Pihak KPK menjelaskan, kedua komisioner KPU itu akan menjalani pemeriksaan untuk tersangka Saeful Bahri.
"Diperiksa untuk tersangka SAE (Saeful Bahri)," kata Pelaksana Tugas Juru Bicara KPK Ali Fikri saat dikonfirmasi, Selasa (28/1/2020). 

Dalam kasus ini, KPK menjerat mantan Komisioner KPU Wahyu Setiawan, mantan Anggota Bawaslu Agustiani Tio Fridelina yang juga orang kepercayaan Wahyu, kader PDIP Harun Masiku, dan Saeful Bahri sebagai tersangka.      

Diketahui, caleg dari PDIP Harun Masiku melakukan penyuapan agar Wahyu Setiawan bersedia memproses pergantian anggota DPR melalui mekanisme PAW.              

Wahyu diduga telah meminta uang sebesar Rp900 juta kepada Harun untuk dapat memuluskan tujuannya. Permintaan itu pun dipenuhi oleh Harun.   
Namun, pemberian uang itu dilakukan secara bertahap dengan dua kali transaksi yakni pada pertengahan dan akhir bulan Desember 2019.     

Pemberian pertama, Wahyu menerima Rp200 juta dari Rp400 juta yang diberikan oleh sumber yang belum diketahui KPK. Uang tersebut diterimanya melalui Agustiani di sebuah pusat perbelanjaan di Jakarta Selatan.          

Kedua, Harun memberikan Rp850 juta pada Saeful melalui stafnya di DPP PDIP. Saeful kemudian memberikan Rp150 juta kepada Donny selaku advokat.           

Adapun sisanya Rp700 juta diberikan kepada Agustiani, dengan Rp250 juta di antaranya untuk operasional dan Rp400 juta untuk Wahyu.      

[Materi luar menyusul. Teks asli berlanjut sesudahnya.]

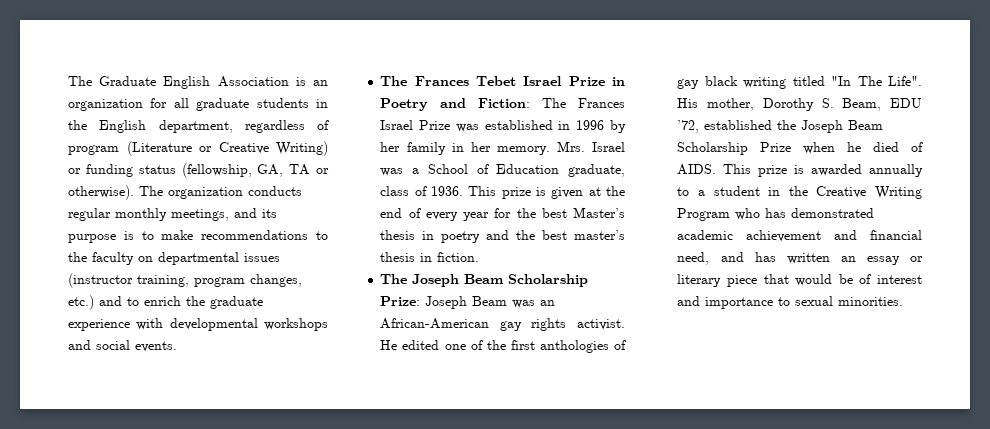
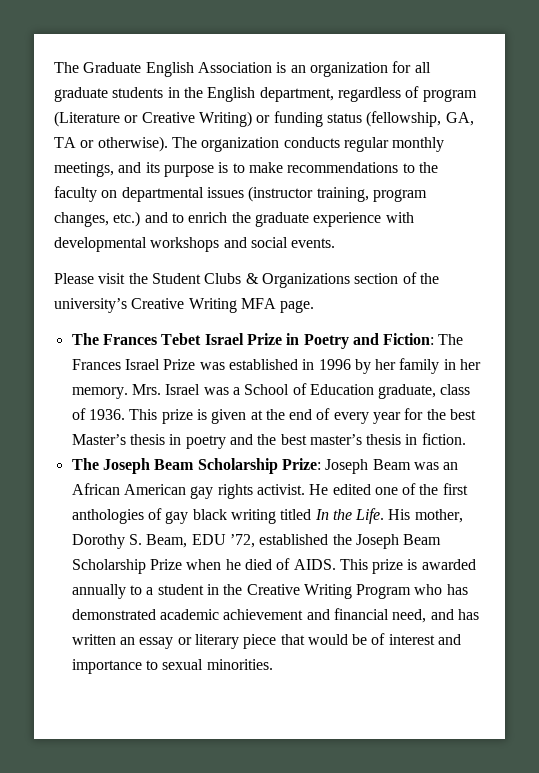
(177, 346) none -> [54,272,439,288] [54,298,315,313] // Please visit the Student Clubs & Organizations section of the university’s Creative Writing MFA page.
[380,318,490,329] African-American -> [71,483,186,495] African American
[831,76,922,86] "In The Life". -> [314,508,385,524] In the Life.

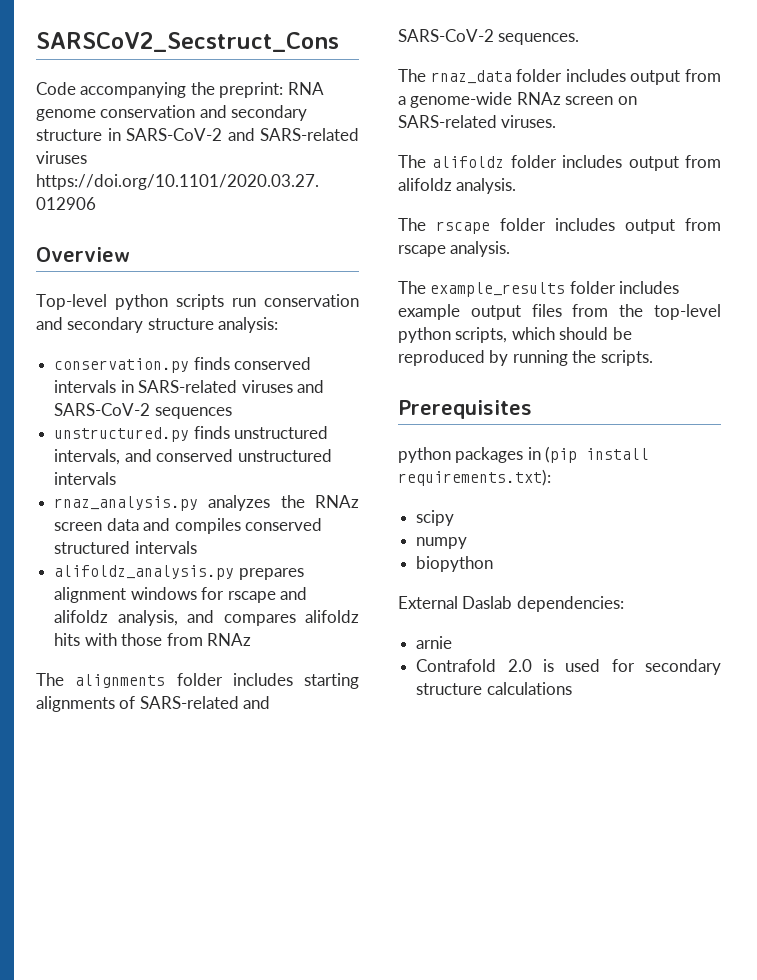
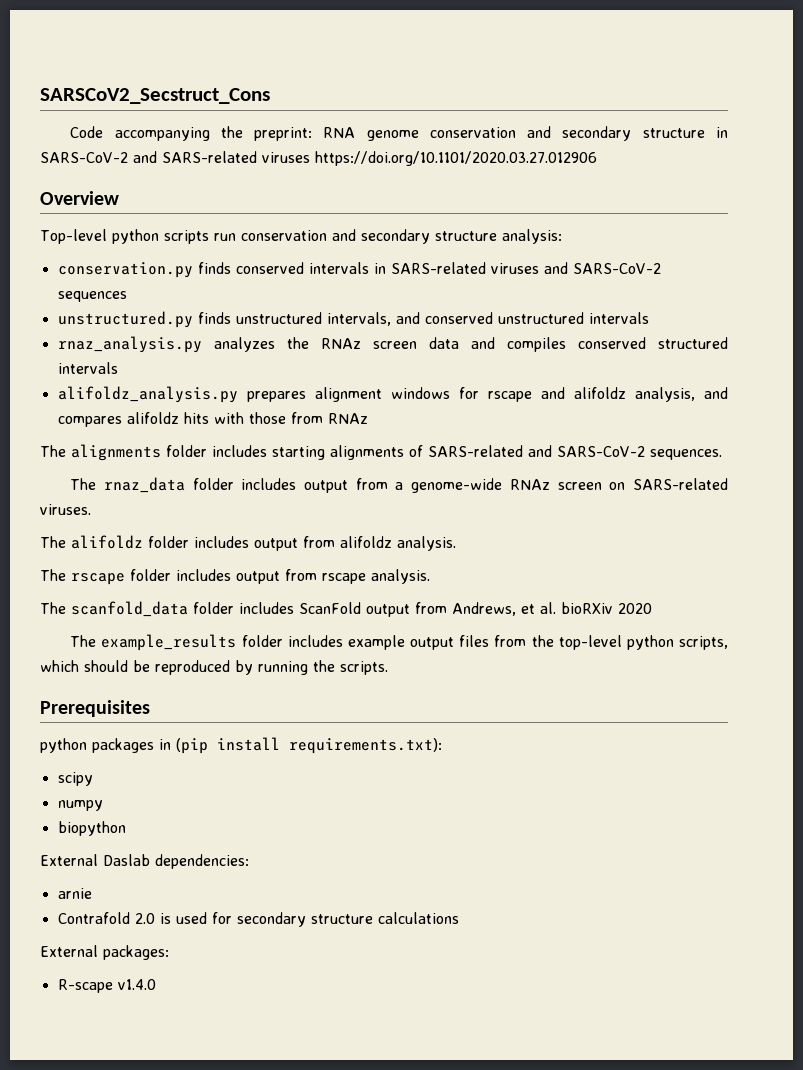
(511, 249) none -> [40,601,652,617] // The scanfold_data folder includes ScanFold output from Andrews, et al. bioRXiv 2020
(572, 688) none -> [40,945,169,960] [57,979,156,993] // External packages: // R-scape v1.4.0

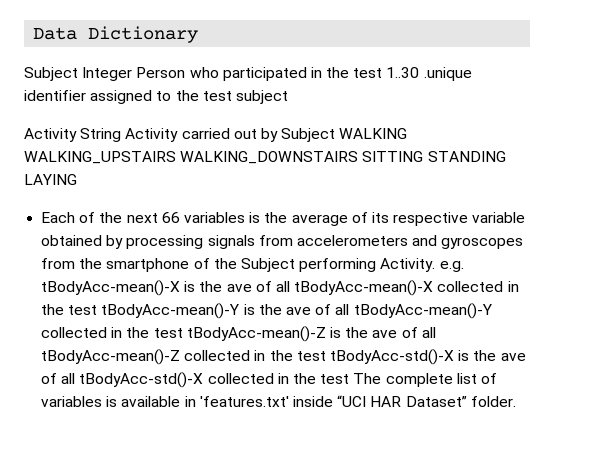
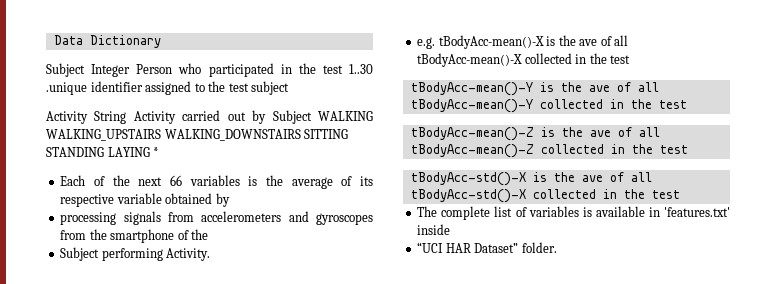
(77, 179) none -> [153,147,160,157] *
(124, 242) none -> (230, 200) //
(237, 263) none -> (209, 234) //
(436, 265) none -> (211, 254) //
(98, 310) none -> (631, 59) //
(183, 333) none -> (687, 104) //
(326, 356) none -> (688, 149) //
(350, 379) none -> (680, 194) //
(333, 401) none -> (451, 229) //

Sebagai pihak penerima, Wahyu dan Agustiani disangkakan melanggar Pasal 12 ayat (1) huruf a atau b atau Pasal 11 Undang Undang Nomor 31 Tahun 1999 tentang Pemberantasan Tindak Pidana Korupsi (UU Tipikor) juncto Pasal 55 ayat (1) ke-1 KUHP.     

Sedangkan Harun dan Saeful selaku pemberi, disangkakan melanggar Pasal 5 ayat (1) huruf a atau b atau Pasal 13 UU Tipikor juncto Pasal 55 ayat (1) ke-1 KUHP.